Action item. Return, exactly and in full, the lines of the records below starting at the one with "The Digital Graveyard: 3" and ending at the one with "balance: 7854.88 -> 7527.33", and no other lines.

Information.
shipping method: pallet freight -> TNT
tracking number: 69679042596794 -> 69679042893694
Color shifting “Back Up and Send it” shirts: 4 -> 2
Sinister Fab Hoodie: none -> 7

...

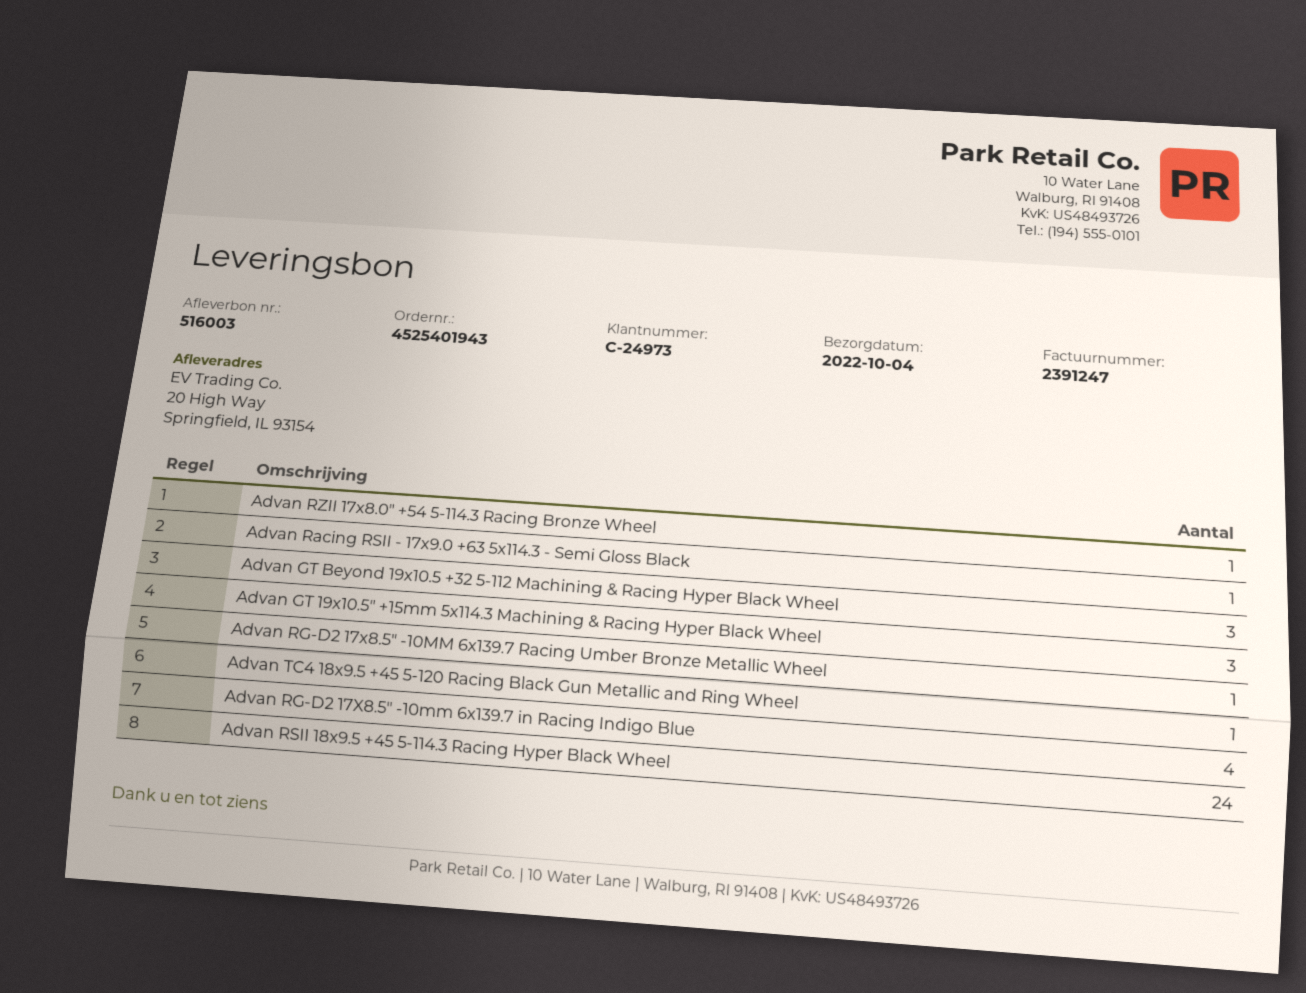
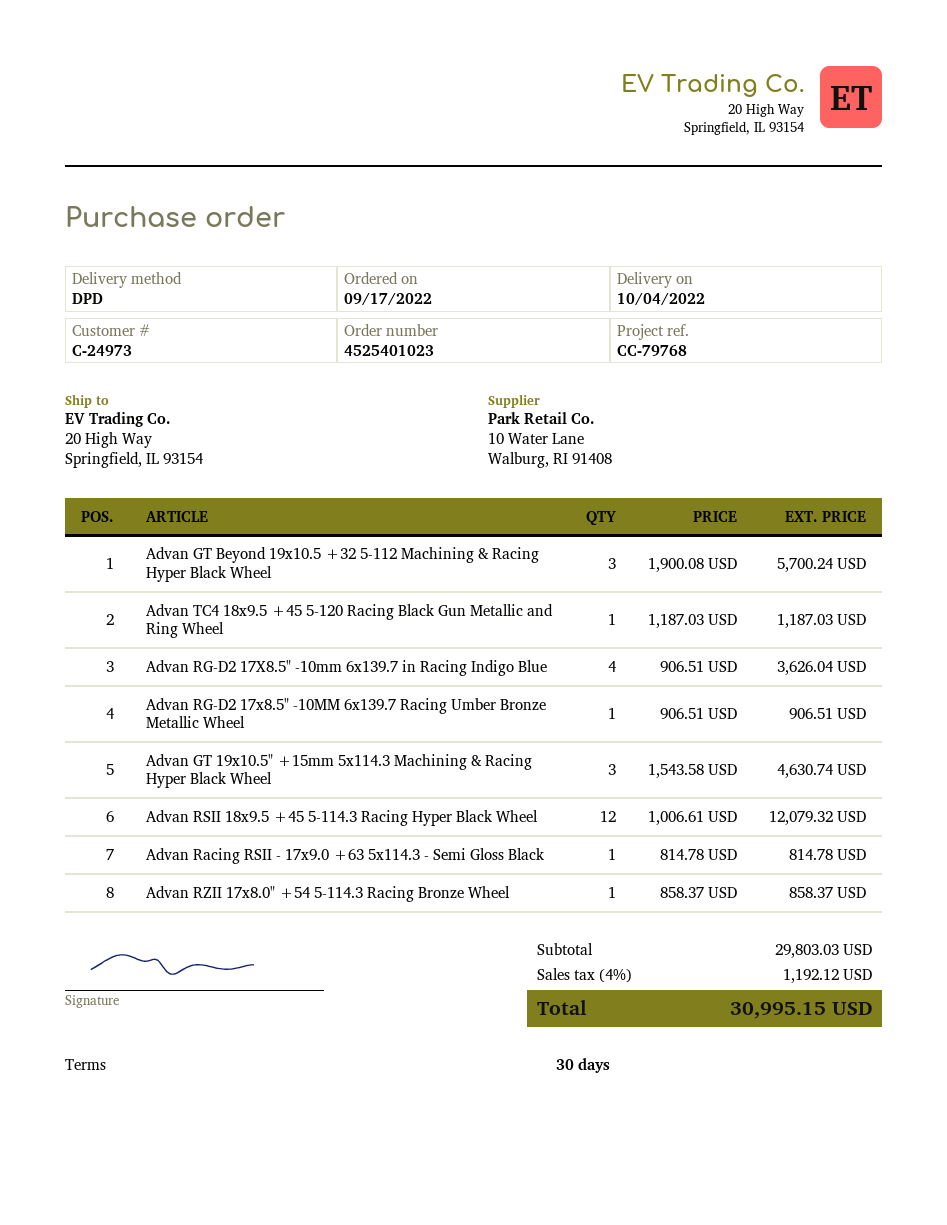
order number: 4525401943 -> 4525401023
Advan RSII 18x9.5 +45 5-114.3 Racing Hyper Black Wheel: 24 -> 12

--

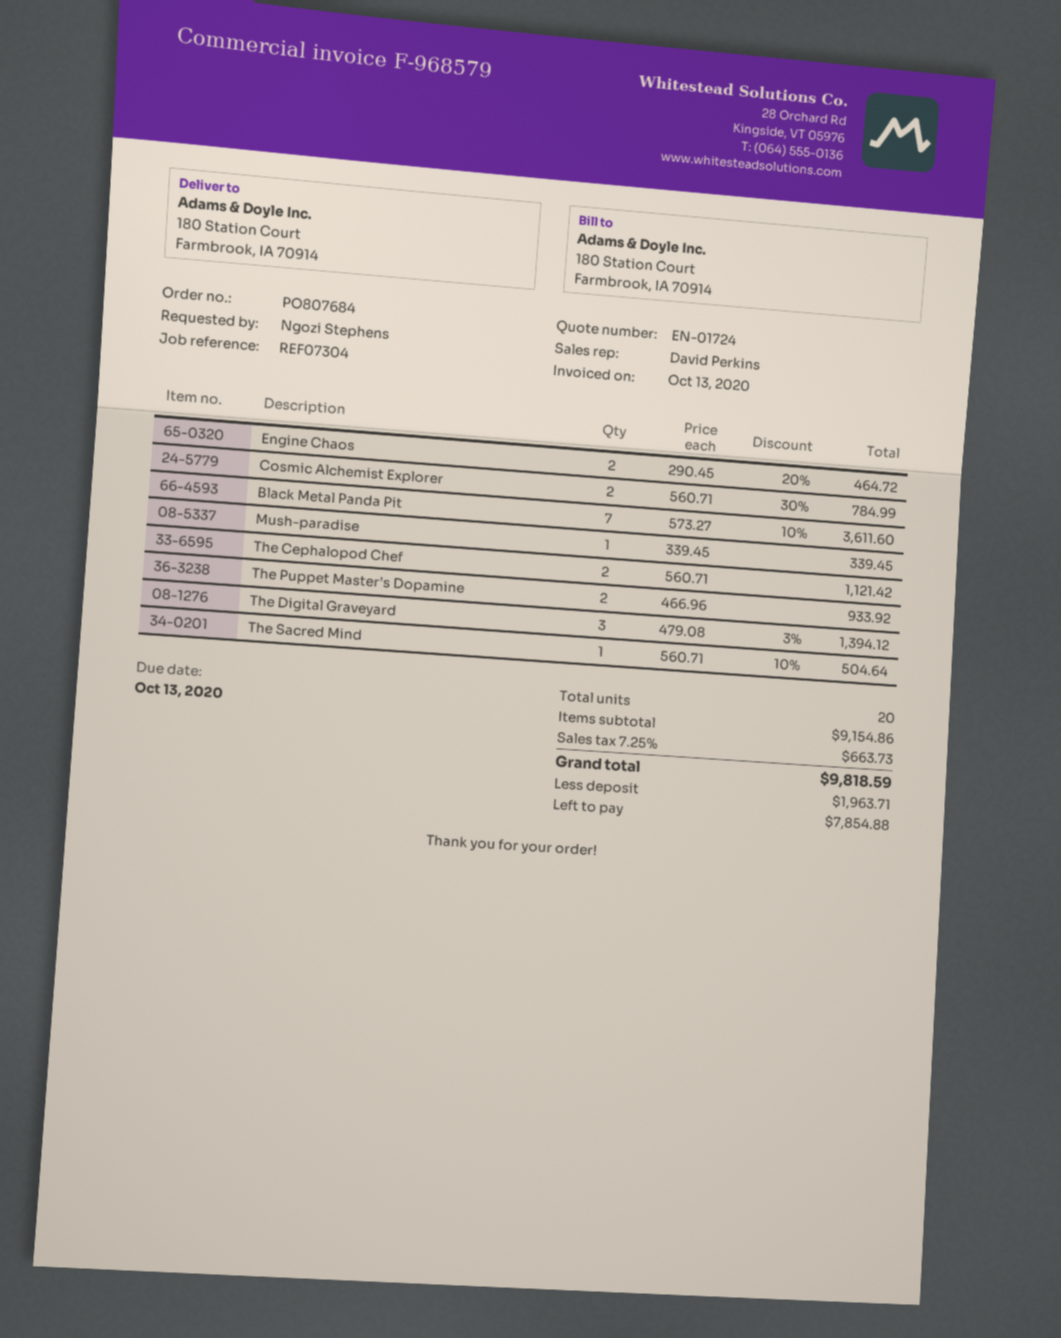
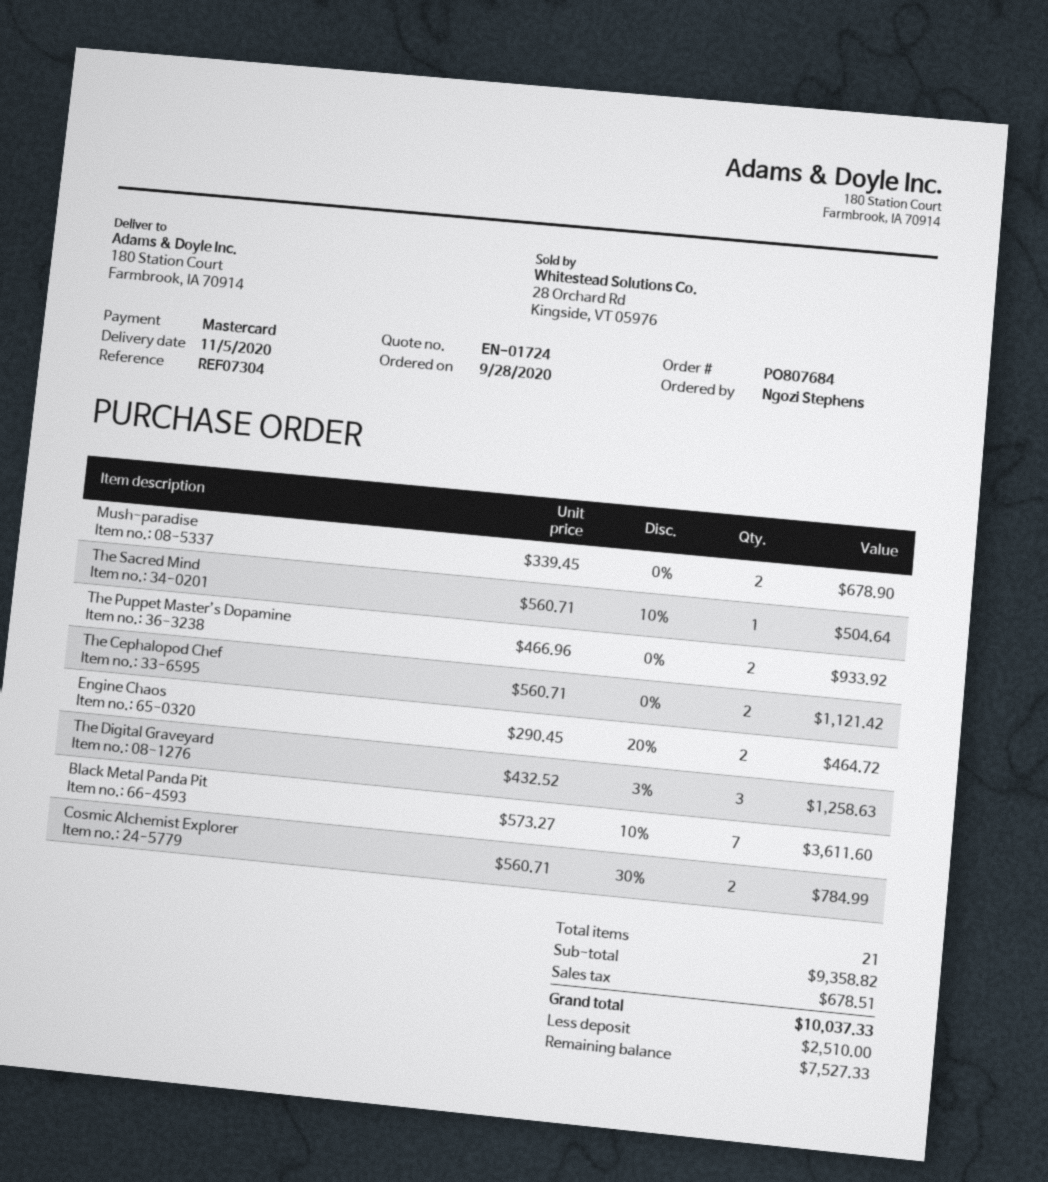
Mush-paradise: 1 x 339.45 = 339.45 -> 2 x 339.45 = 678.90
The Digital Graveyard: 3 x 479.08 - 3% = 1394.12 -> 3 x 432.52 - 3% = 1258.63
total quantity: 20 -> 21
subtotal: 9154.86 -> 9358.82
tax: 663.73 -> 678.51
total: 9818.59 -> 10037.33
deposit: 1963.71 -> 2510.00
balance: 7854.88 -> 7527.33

Task output.
The Digital Graveyard: 3 x 479.08 - 3% = 1394.12 -> 3 x 432.52 - 3% = 1258.63
total quantity: 20 -> 21
subtotal: 9154.86 -> 9358.82
tax: 663.73 -> 678.51
total: 9818.59 -> 10037.33
deposit: 1963.71 -> 2510.00
balance: 7854.88 -> 7527.33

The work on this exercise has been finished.